Plain English Summary
Background and study aims
Sleep is an essential requirement for life, and is vital for people to be able to function. Many people in the general population have trouble falling or staying asleep, or do not feel refreshed after sleeping. Around 30% of otherwise healthy people experience these kinds of sleep difficulties (insomnia) and in those suffering from mental health problems, this number is even higher. Insomnia is often treated using sedatives (benzodiazepines), however these are very addictive and can have unwanted side effects, such as feeling tired and sleepy during the day. In many cases, low doses of alternative drugs which have sedating properties are prescribed, such as mirtazapine (antidepressant), or quetiapine (antipsychotic medication). Although many doctors observe improvement in patients treated this way, there are few studies which support the effectiveness of low doses of mirtazapine or quetiapine for the treatment of insomnia. The aim of this study is to investigate the effects of 7.5mg mirtazapine and 50mg quetiapine on sleep and daytime functioning.
Who can participate?
Healthy men aged between 18 and 35 who usually go to bed between 10pm and midnight and sleep between 6.5 to 8.5 hours a night.

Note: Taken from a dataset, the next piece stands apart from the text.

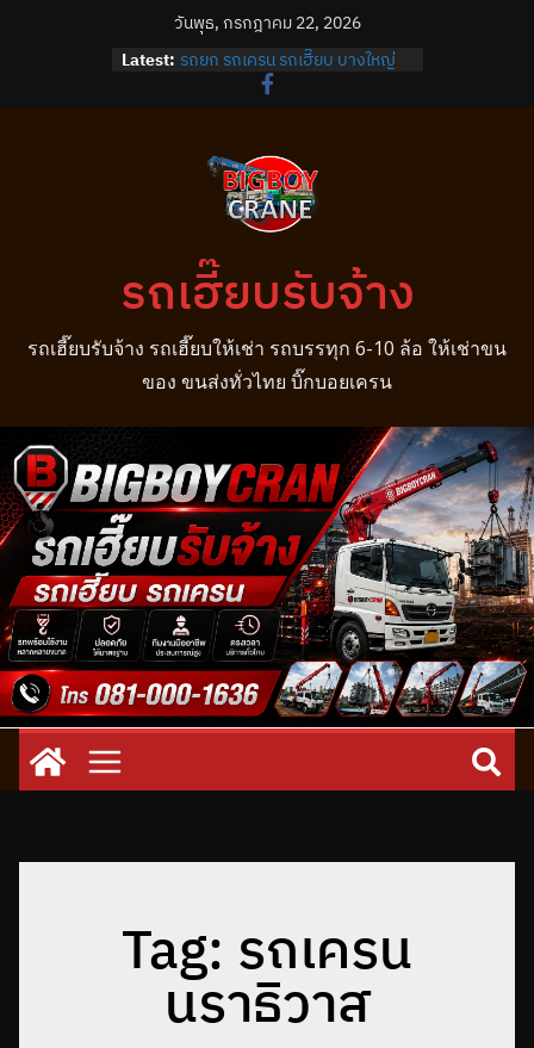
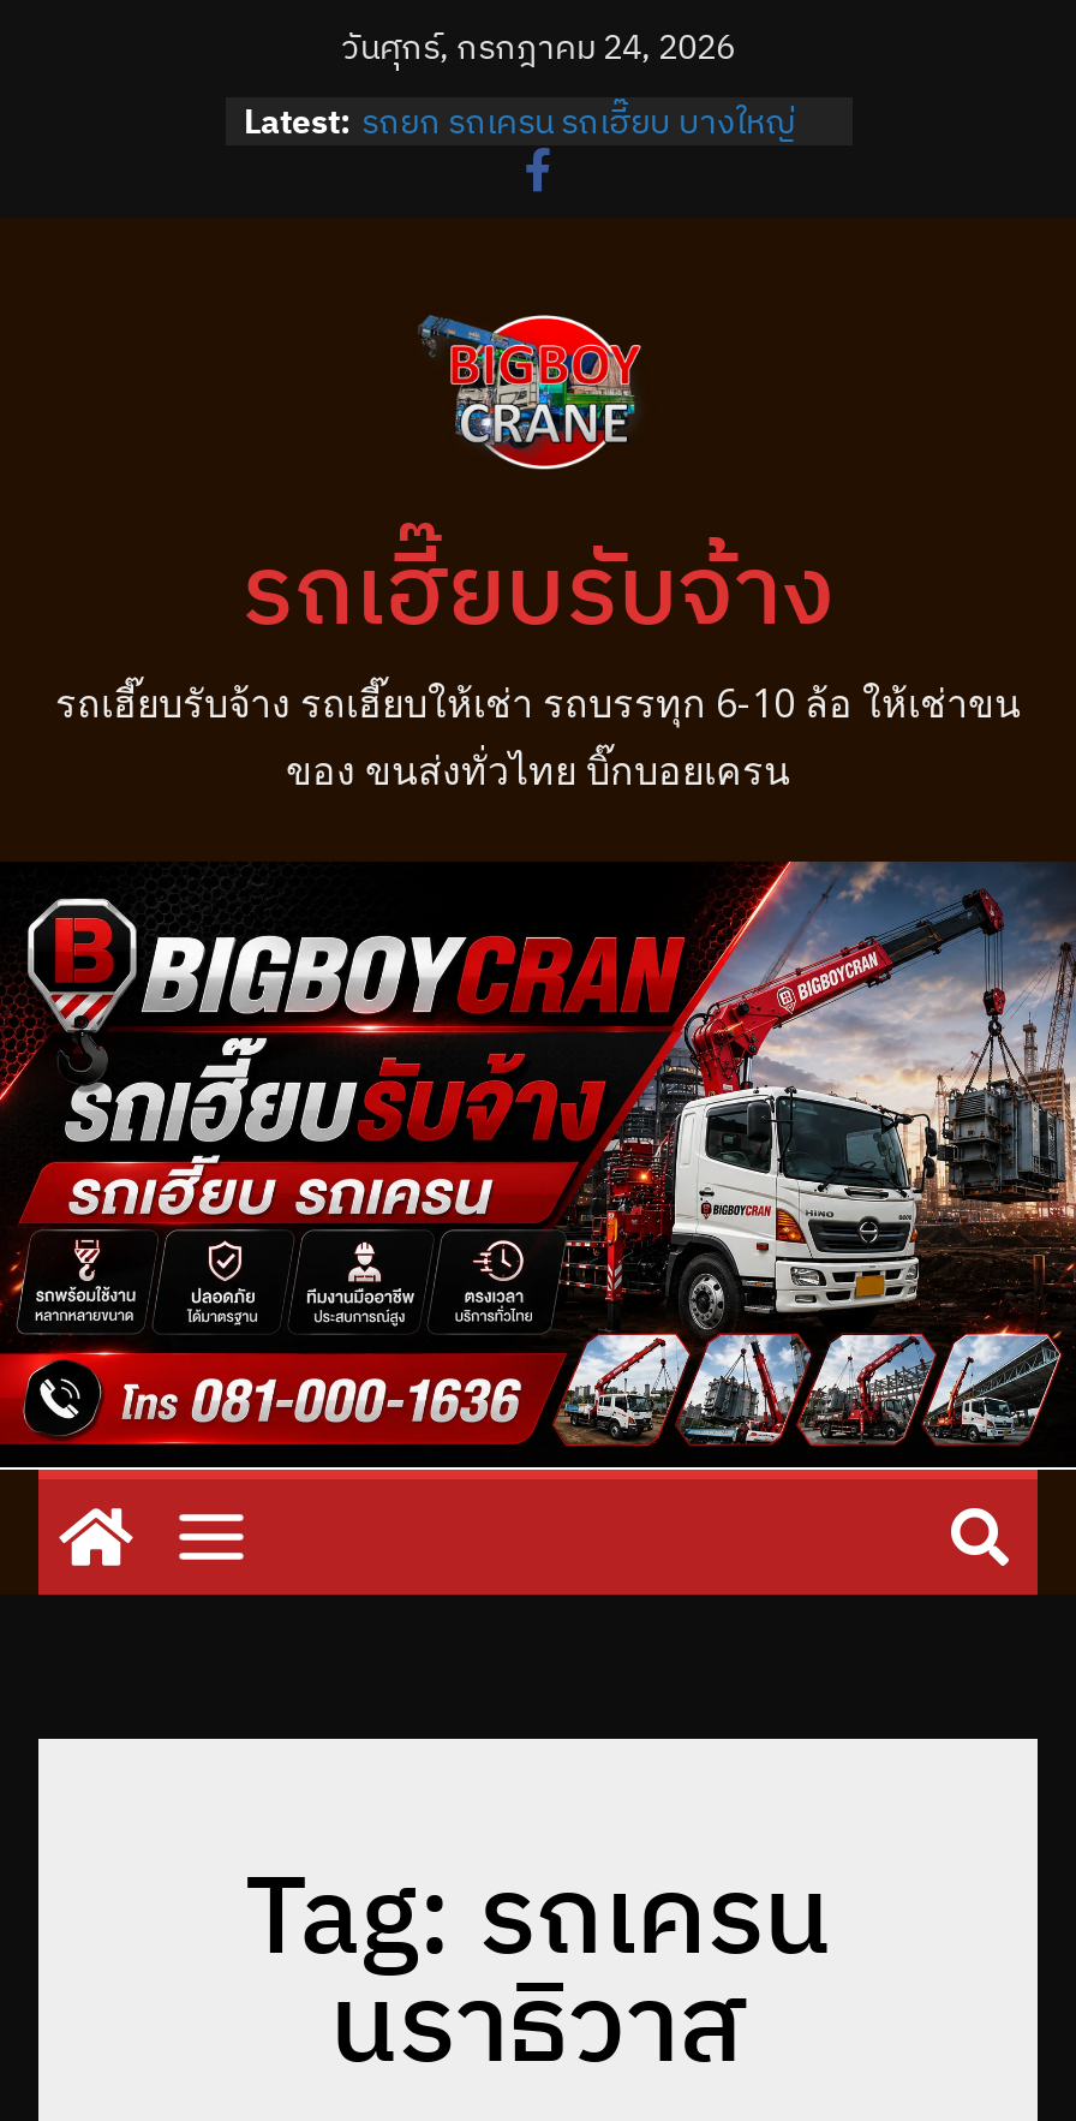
[173,12,361,33] วันพุธ, กรกฎาคม 22, 2026 -> [341,25,735,68] วันศุกร์, กรกฎาคม 24, 2026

What does the study involve?
Participants sleep at the sleep center of GGZ Drenthe on three consecutive nights, for three consecutive weeks. Each week participants take a different medication, the order of which is random. Night one of each week is considered an adaptation night, when participants can adapt to sleeping in the unfamiliar surroundings. On nights two and three of each week, participants are asked to take a capsule containing 7.5mg mirtazapine, 50mg quetiapine, or a placebo (dummy pill) 30 minutes before they go to bed. During the night, participants have their sleep monitored by a machine that records brain waves, blood oxygen levels, heart rate, breathing and eye and leg movement (polysomnography). Each morning, participants are asked to fill out questionnaires about their quality of sleep and current sleepiness and complete tasks on a computer which measure their reaction time (movement associated with mental processes).

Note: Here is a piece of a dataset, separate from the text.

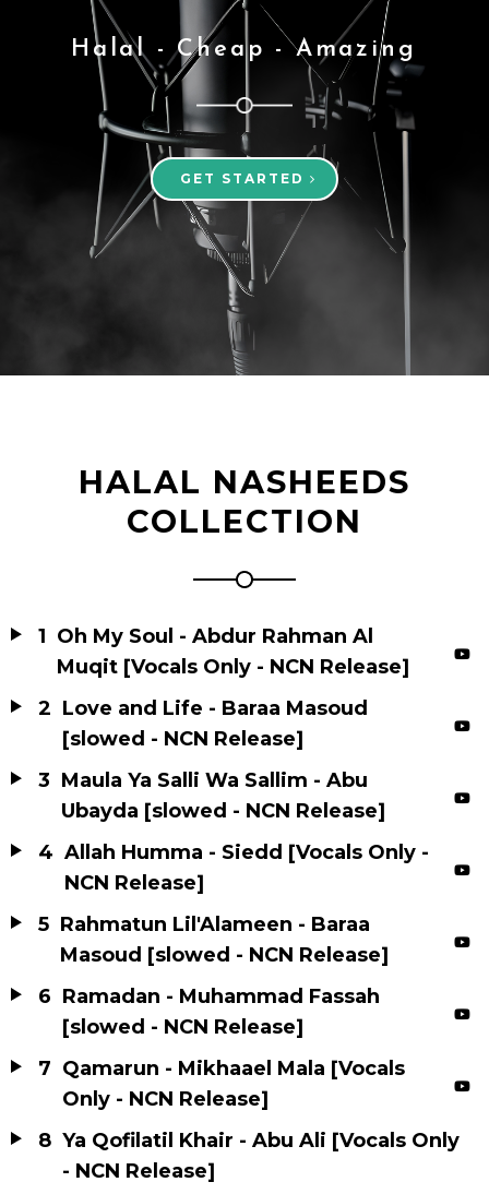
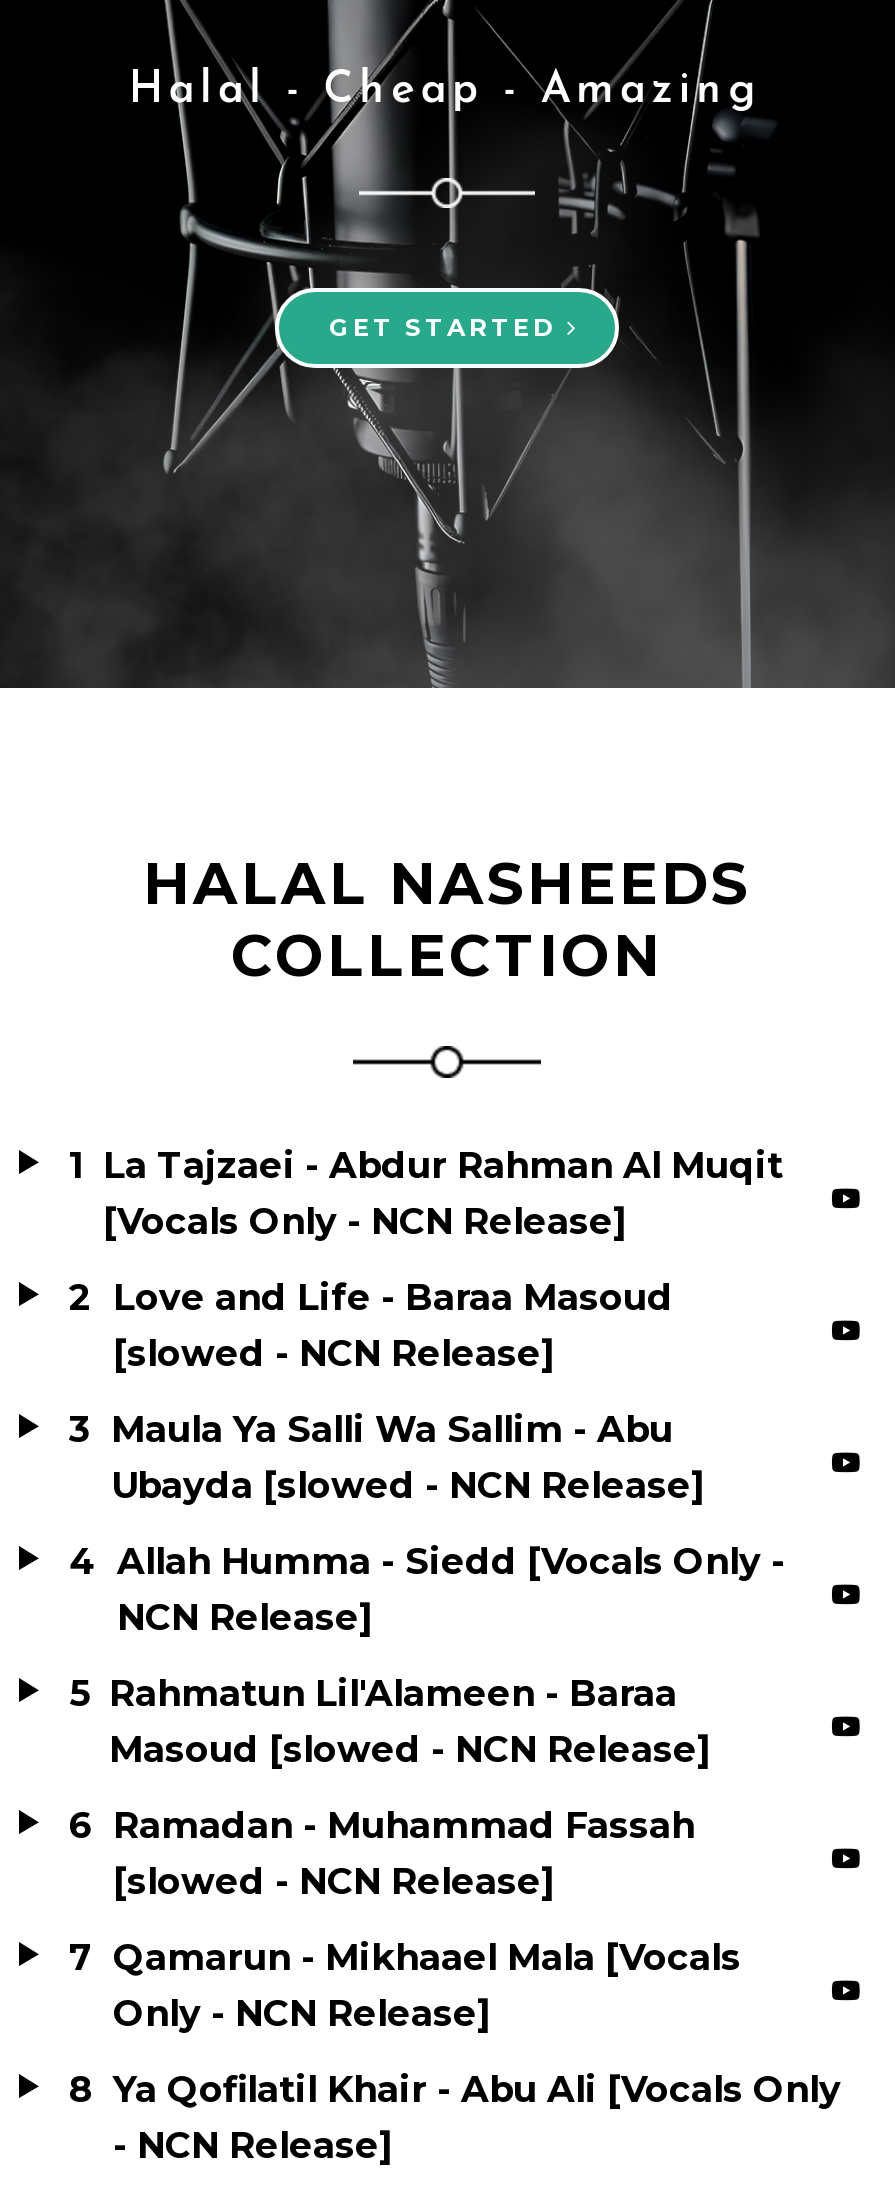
[38,624,409,679] 1 Oh My Soul - Abdur Rahman Al | Muqit [Vocals Only - NCN Release] -> [69,1144,783,1244] 1 La Tajzaei - Abdur Rahman Al Muqit | [Vocals Only - NCN Release]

What are the possible benefits and risks of participating?
There are no direct benefits of taking part although participants will receive financial compensation. There is a small risk of experiencing side effects from the study medications, such as sleepiness during the day or dizziness.
Where is the study run from?
GGZ Drenthe (Netherlands)
When is the study starting and how long is it expected to run for?

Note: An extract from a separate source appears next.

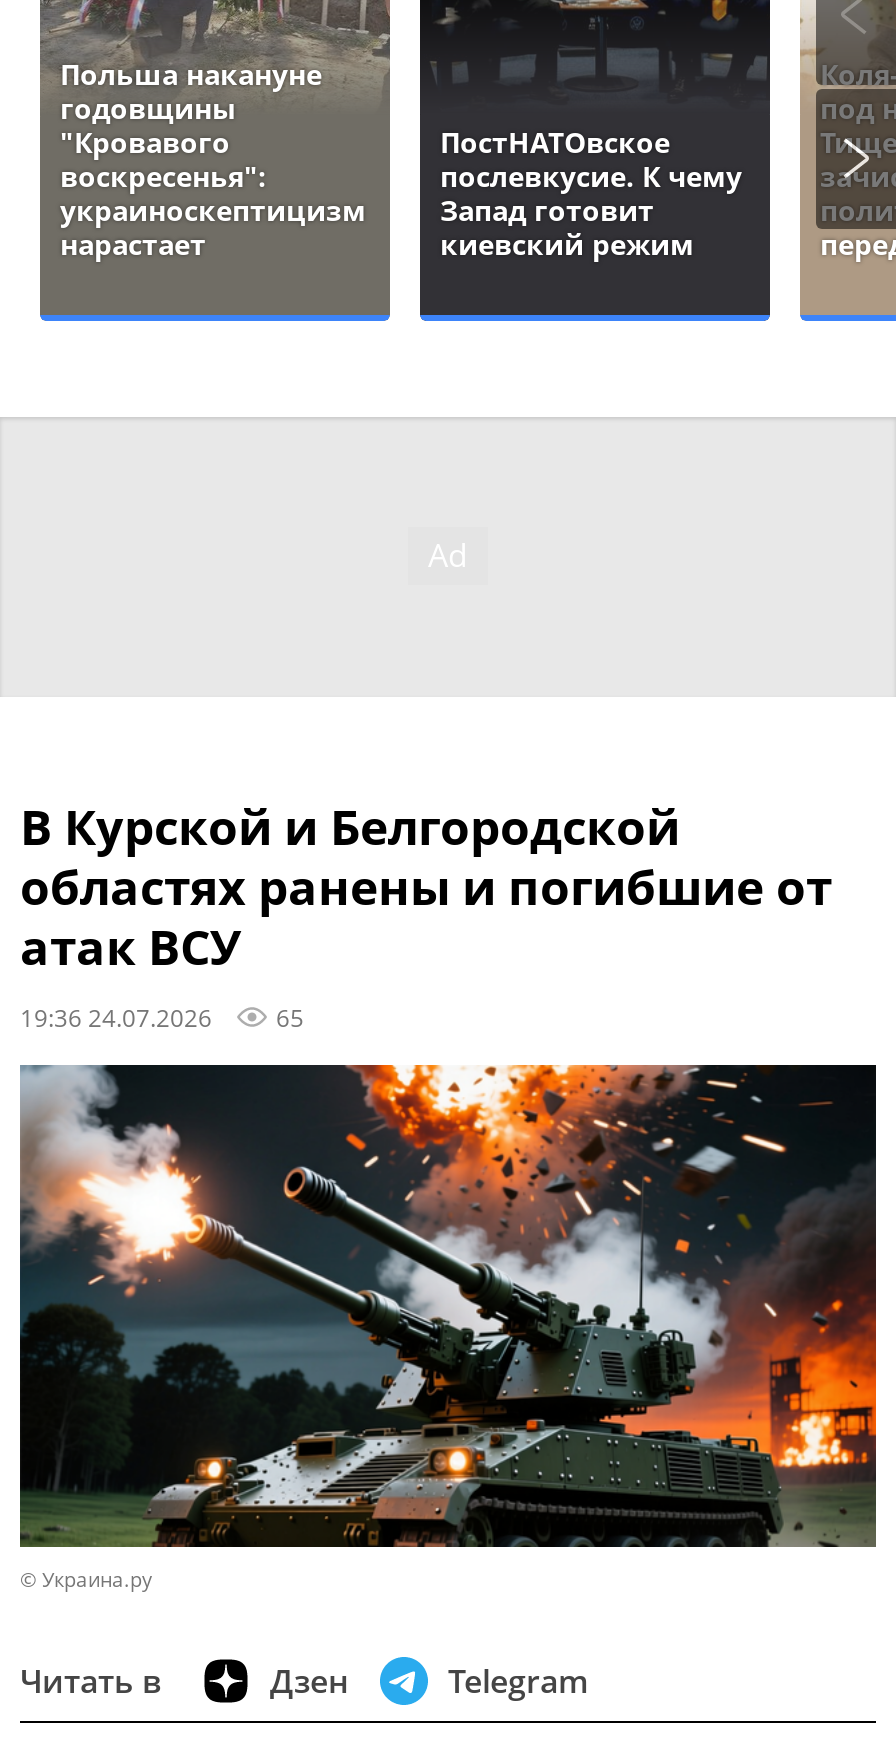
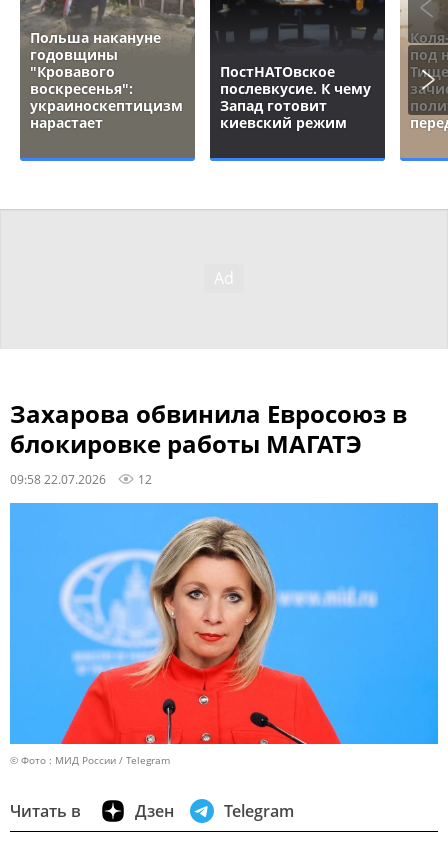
[20,794,832,1034] В Курской и Белгородской | областях ранены и погибшие от | атак ВСУ | 19:36 24.07.2026 | 65 -> [10,397,407,487] Захарова обвинила Евросоюз в | блокировке работы МАГАТЭ | 09:58 22.07.2026 | 12
[18,1062,878,1594] [image] | © Украина.ру -> [9,502,439,767] [image] | © Фото : МИД России / Telegram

January 2014 to September 2015
Who is funding the study?
GGZ Drenthe (Netherlands)
Who is the main contact?
Dr Julie Karsten
The effect of 7.5 mg mirtazapine and 50 mg quetiapine, compared to placebo, on situational insomnia and daytime functioning in healthy male subjects
7.5 mg mirtazapine or 50 mg quetiapine improve situational insomnia, without affecting daytime functioning.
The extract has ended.